Main Question or Discussion Point

Hi everyone!

I'm studying Laurent Series, and I thought I understood it but after solving one exercises I get confused. The problem was to get the Laurent series for the following function:

[tex]\frac{1}{\left(z-1\right)^2\left(z+3\right)}[/tex]

I do it this way:

[tex]\frac{1}{\left(z-1\right)^2}\cdot \frac{1}{z+3+1-1}=[/tex]
[tex]\frac{1}{\left(z-1\right)^2}\cdot \frac{1}{4-\left(-\left(z-1\right)\right)}=[/tex]
[tex]\frac{1}{\left(z-1\right)^3}\cdot \frac{1}{1-\left(-\left(\frac{z-1}{4}\right)\right)}=[/tex]
[tex]\frac{1}{\left(z-1\right)^3}\cdot \sum_{n=0}^\infty \left(-\frac{4}{z-1}\right)^n=[/tex]
[tex]\sum_{n=0}^\infty \left(-4\right)^n\cdot \frac{1}{\left(z-1\right)^{n+3}}[/tex]

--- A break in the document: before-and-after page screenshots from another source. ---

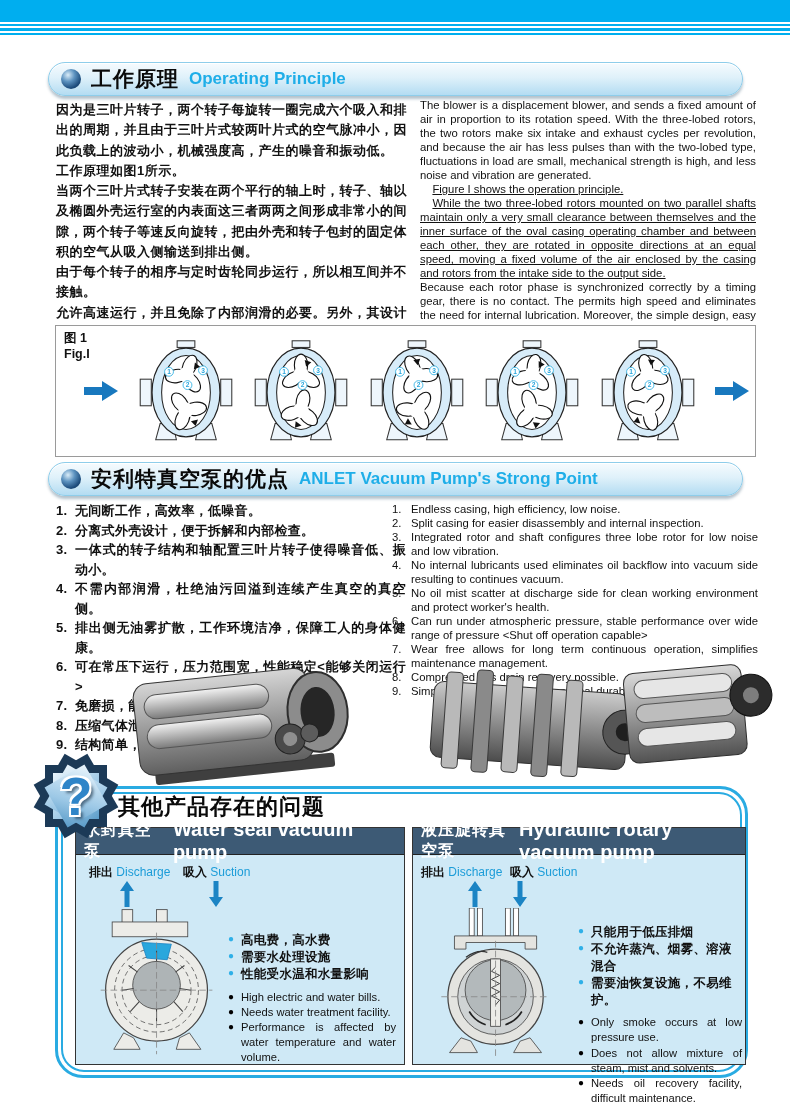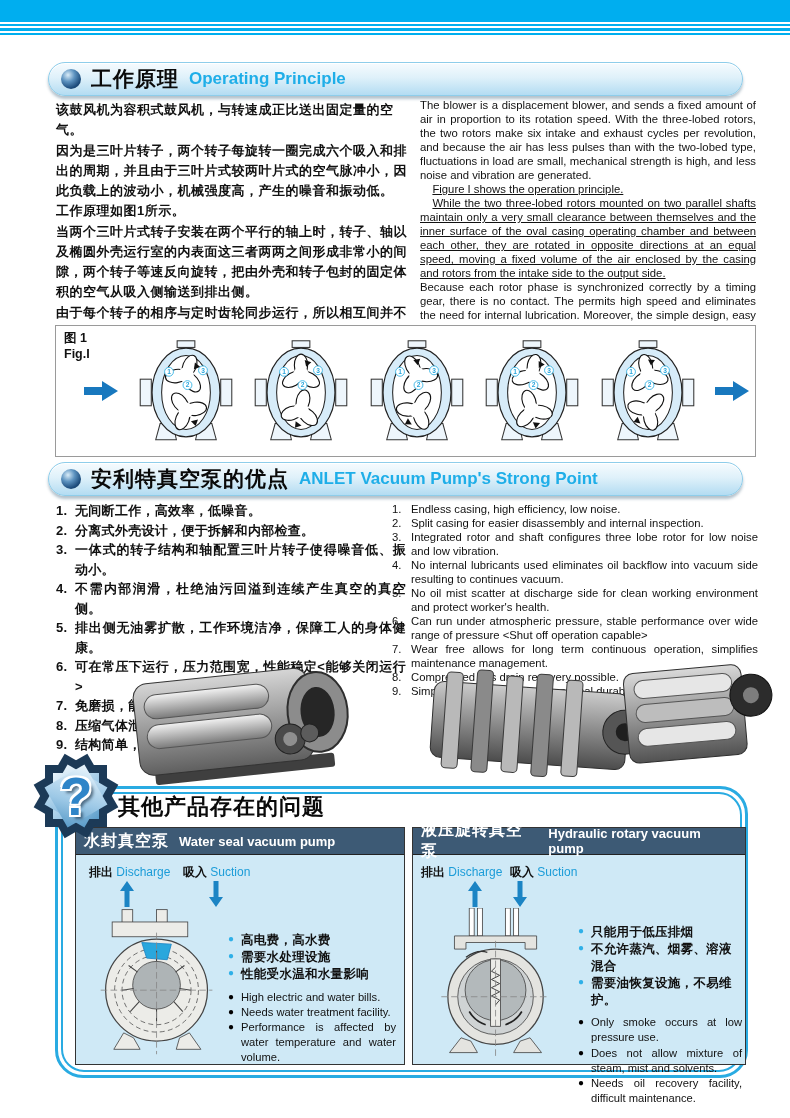--- a/index.html
+++ b/index.html
@@ -72,21 +72,21 @@
     justify-content:center;font-size:54px;font-weight:bold;color:#2f85c8;
     text-shadow:-2px -2px 0 #fff,2px -2px 0 #fff,-2px 2px 0 #fff,2px 2px 0 #fff,4px 4px 3px rgba(10,30,50,.55);}
 
   
   .panel{position:absolute;top:827px;height:238px;background:var(--panel-bg);border:1.5px solid #333;z-index:3;}
   .panel.left{left:75px;width:330px;}
   .panel.right{left:412px;width:334px;}
   .panel-h{height:27px;background:var(--panel-header);color:#fff;display:flex;align-items:center;
     gap:10px;padding:0 8px;border-bottom:1.5px solid #222;}
   .panel-h .cn{font-size:16px;font-weight:bold;letter-spacing:1px;}
-  .panel-h .en{font-size:13px;font-weight:bold;}
+  .panel-h .en{font-size:20px;font-weight:bold;}
   .portlbl{position:absolute;font-size:12px;font-weight:bold;white-space:nowrap;}
   .portlbl .e{color:#1b9cd8;font-weight:normal;}
   .parrow{position:absolute;width:14px;height:26px;}
   .bullets{position:absolute;font-size:12.5px;}
   .bullets ul{list-style:none;}
   .bullets li{position:relative;padding-left:13px;line-height:1.35;}
   .bullets li::before{content:"●";position:absolute;left:0;top:0;font-size:10px;}
   .bullets .cnb li{font-weight:bold;letter-spacing:.3px;}
   .bullets .cnb li::before{color:#2fb0e8;}
   .bullets .enb{margin-top:7px;font-size:11.2px;}
@@ -101,21 +101,20 @@
   <div class="topband"></div>
   <div class="topstripes"></div>
 
   <div class="pill" style="top:62px;text-align:right;">
     <span class="sphere"></span>
     <span class="cn">工作原理</span>
     <span class="en">Operating Principle</span>
   </div>
 
   <div class="cncol">
-    <p>该鼓风机为容积式鼓风机，与转速成正比送出固定量的空气。</p>
     <p>因为是三叶片转子，两个转子每旋转一圈完成六个吸入和排出的周期，并且由于三叶片式较两叶片式的空气脉冲小，因此负载上的波动小，机械强度高，产生的噪音和振动低。</p>
     <p>工作原理如图1所示。</p>
     <p>当两个三叶片式转子安装在两个平行的轴上时，转子、轴以及椭圆外壳运行室的内表面这三者两两之间形成非常小的间隙，两个转子等速反向旋转，把由外壳和转子包封的固定体积的空气从吸入侧输送到排出侧。</p>
     <p>由于每个转子的相序与定时齿轮同步运行，所以相互间并不接触。</p>
     <p>允许高速运行，并且免除了内部润滑的必要。另外，其设计简单，易于维护，并且性能稳定，因而用途广泛。</p>
   </div>
   <div class="encol">
     <p>The blower is a displacement blower, and sends a fixed amount of air in proportion to its rotation speed. With the three-lobed rotors, the two rotors make six intake and exhaust cycles per revolution, and because the air has less pulses than with the two-lobed type, fluctuations in load are small, mechanical strength is high, and less noise and vibration are generated.</p>
     <p class="ind">Figure I shows the operation principle.</p>
     <p class="ind">While the two three-lobed rotors mounted on two parallel shafts maintain only a very small clearance between themselves and the inner surface of the oval casing operating chamber and between each other, they are rotated in opposite directions at an equal speed, moving a fixed volume of the air enclosed by the casing and rotors from the intake side to the output side.</p>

But when I saw the solution they say that is:

[tex]
\frac{1}{4\left(z-1\right)^2} - \frac{1}{4^2\left(z-1\right)}+\frac{1}{4^3}-\frac{\left(z-1\right)}{4^4}+\frac{\left(z-1\right)^2}{4^5}+\dots
[/tex]

which is different from what I get. However I noticed that if I change the limits of the sum to -inf,0 the expression is equal. Why do this happens or what do I did wrong?
 

Answers and Replies

  • #2
22,097
3,278
Writing

[tex]
\frac{1}{\left(z-1\right)^3}\cdot \frac{1}{1-\left(-\left(\frac{z-1}{4}\right)\right)}=
[/tex]

is correct. But when you changed that fraction in a sum, that is incorrect. The correct sum is

[tex]
\frac{1}{\left(z-1\right)^3}\sum_{n=0}^{+\infty}{\left(-\frac{z-1}{4}\right)^n}
[/tex]
 
  • #3
22,097
3,278
Also, that 3 in my above post should be a 2.
 
  • #4
I didn't notice that. After all it was just an annoying error. Thanks for your help!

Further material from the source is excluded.